═════ ENTRIES SUPPLIED

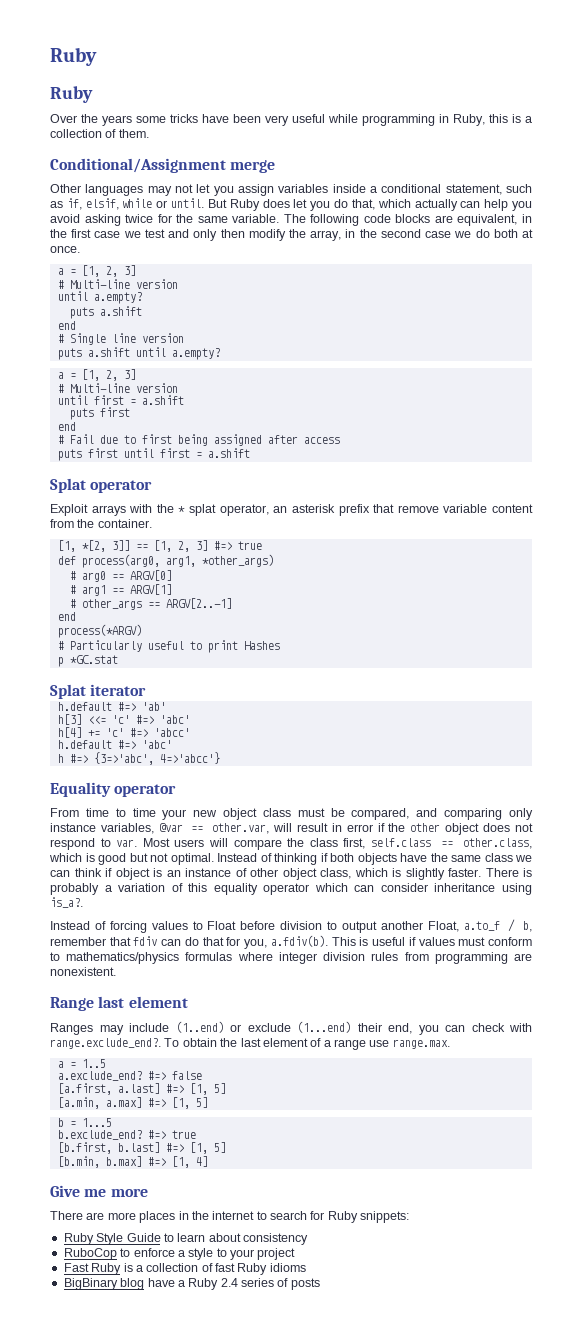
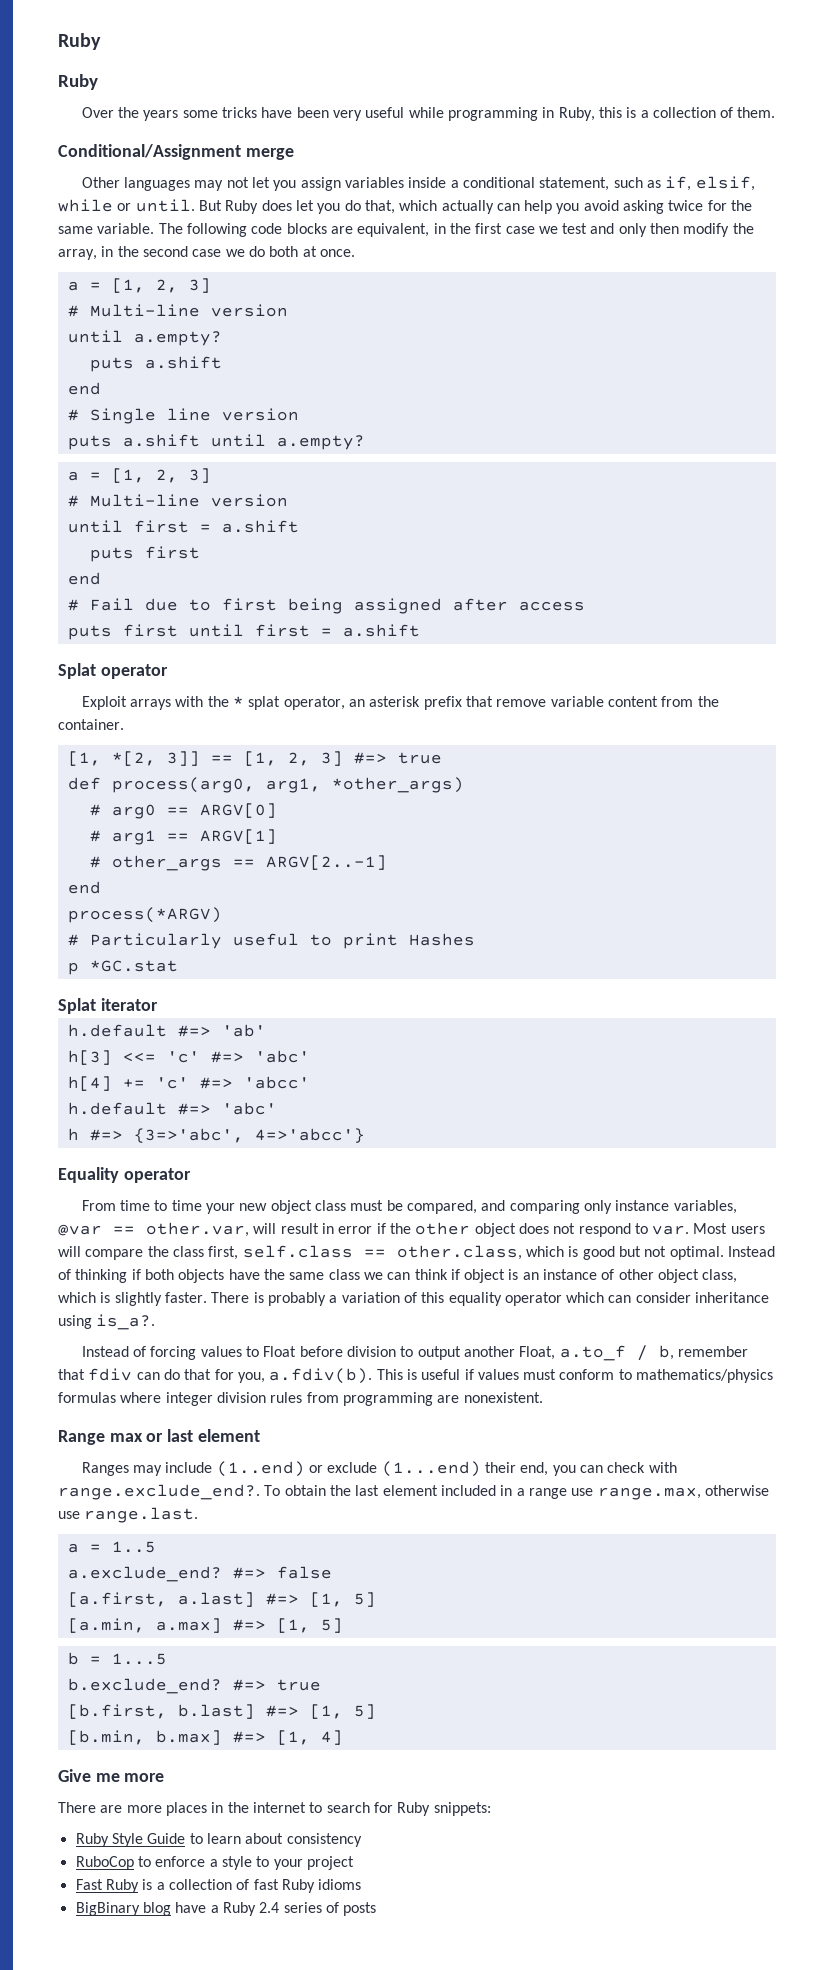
(94, 1004) none -> [109,1433,164,1442] max or
[310,1038,322,1047] of -> [440,1485,513,1496] included in
[392,1039,450,1049] range.max. -> [597,1485,769,1500] [58,1507,199,1523] range.max, otherwise use range.last.

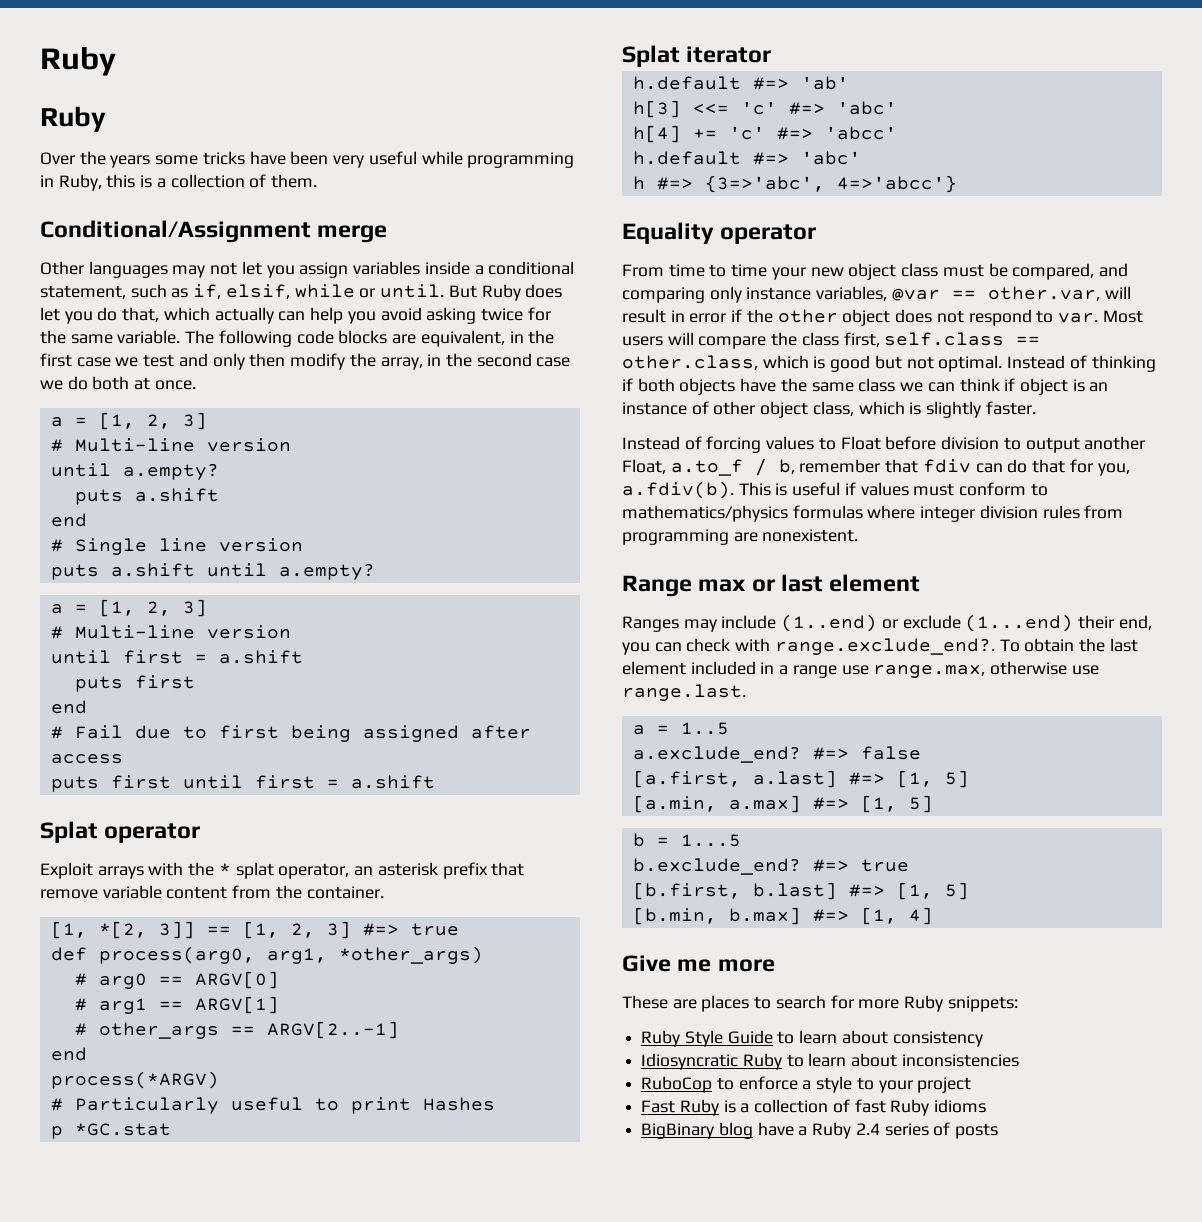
[211,1292,770,1306] [58,1314,156,1330] There is probably a variation of this equality operator which can consider inheritance using is_a?. -> (1036, 408) none
[58,1802,306,1816] There are more places in the internet -> [622,995,750,1012] These are places
(393, 1807) none -> [858,999,900,1009] more
(362, 1840) none -> [641,1053,1019,1070] // Idiosyncratic Ruby to learn about inconsistencies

══════════

## WHAT THE EXERCISE ASKS
Everything above except the pictures needs to be reproduced exactly.

## THE ANSWER
(94, 1004) none -> [109,1433,164,1442] max or
[310,1038,322,1047] of -> [440,1485,513,1496] included in
[392,1039,450,1049] range.max. -> [597,1485,769,1500] [58,1507,199,1523] range.max, otherwise use range.last.

[211,1292,770,1306] [58,1314,156,1330] There is probably a variation of this equality operator which can consider inheritance using is_a?. -> (1036, 408) none
[58,1802,306,1816] There are more places in the internet -> [622,995,750,1012] These are places
(393, 1807) none -> [858,999,900,1009] more
(362, 1840) none -> [641,1053,1019,1070] // Idiosyncratic Ruby to learn about inconsistencies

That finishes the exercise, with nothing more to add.